* **ENTRIES PROVIDED**:
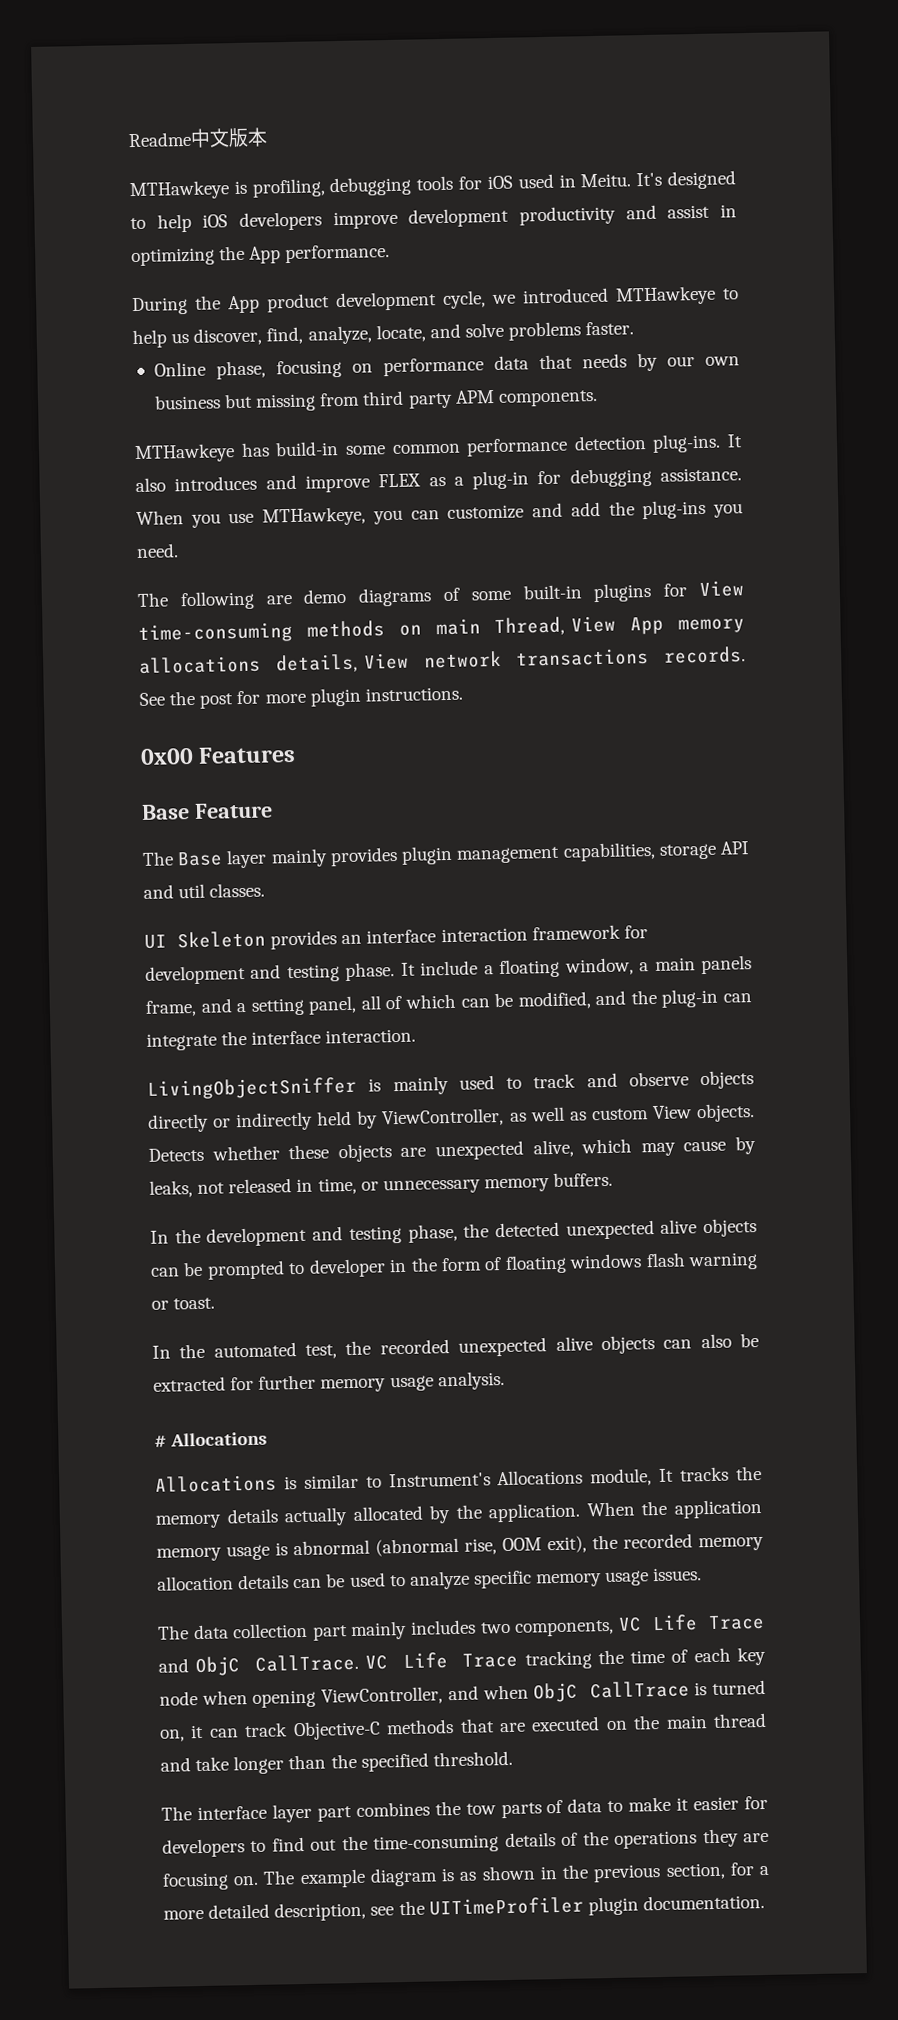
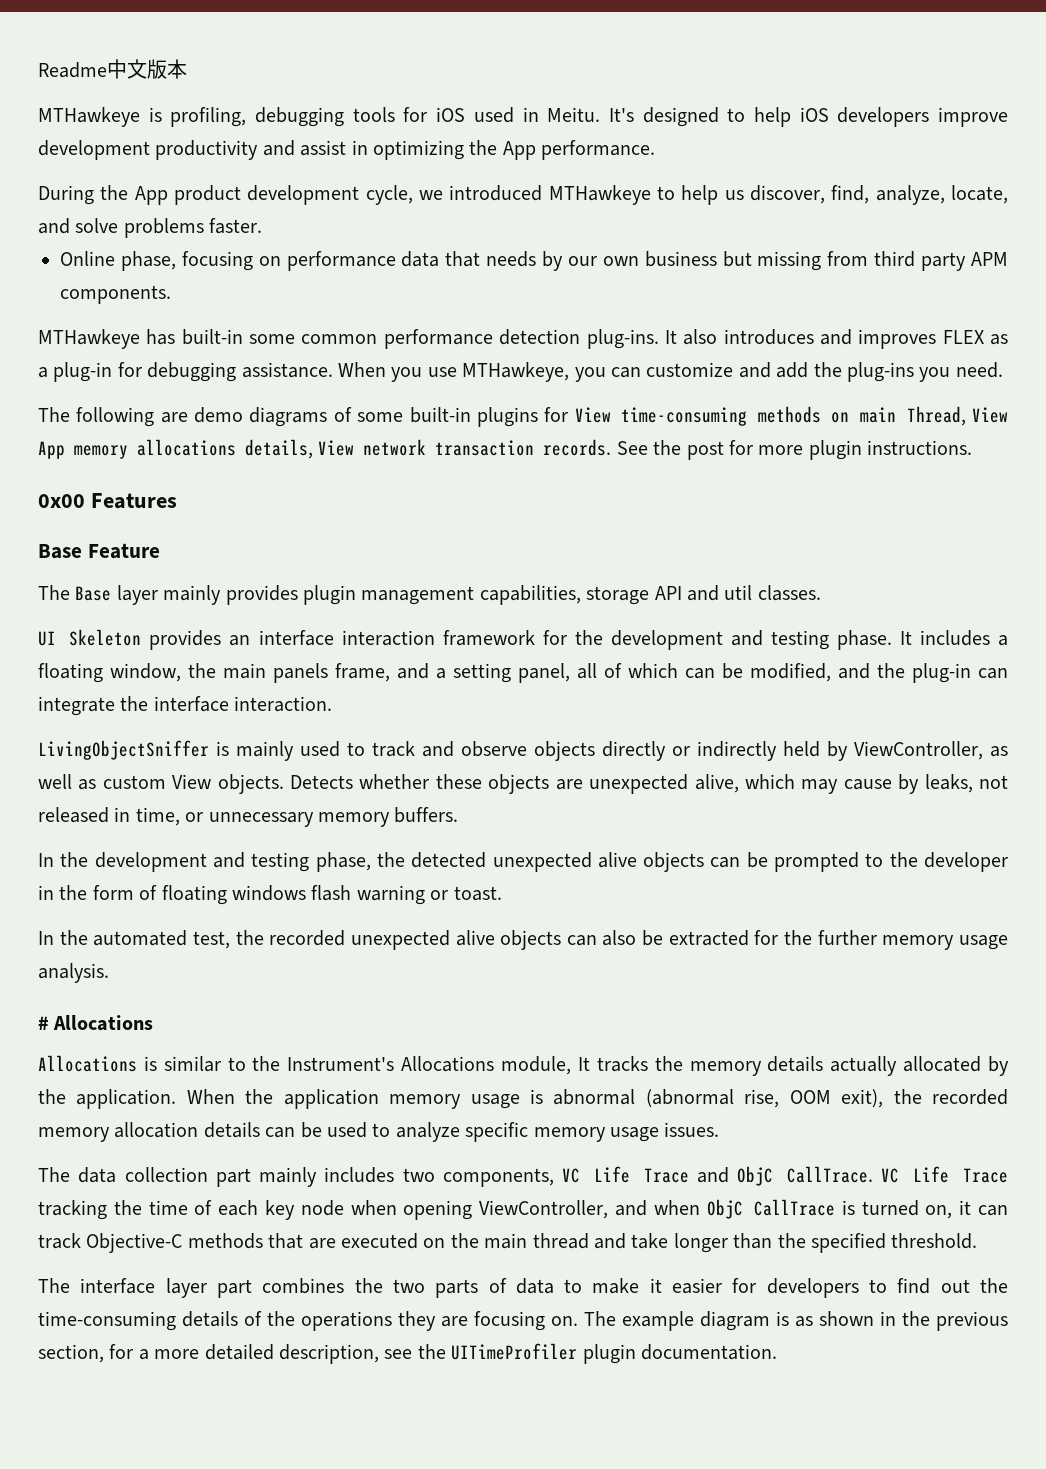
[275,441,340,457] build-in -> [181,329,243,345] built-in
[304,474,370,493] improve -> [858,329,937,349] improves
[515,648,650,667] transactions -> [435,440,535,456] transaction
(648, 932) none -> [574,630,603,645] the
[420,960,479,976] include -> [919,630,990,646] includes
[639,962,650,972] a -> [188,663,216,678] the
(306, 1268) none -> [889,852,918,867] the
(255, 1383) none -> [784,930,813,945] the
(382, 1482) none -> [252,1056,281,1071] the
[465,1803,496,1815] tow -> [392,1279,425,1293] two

* **WORK ORDER**: Would you filter the records and copy out each line containing "none"?

* **ANSWER TO THIS TASK**:
(648, 932) none -> [574,630,603,645] the
(306, 1268) none -> [889,852,918,867] the
(255, 1383) none -> [784,930,813,945] the
(382, 1482) none -> [252,1056,281,1071] the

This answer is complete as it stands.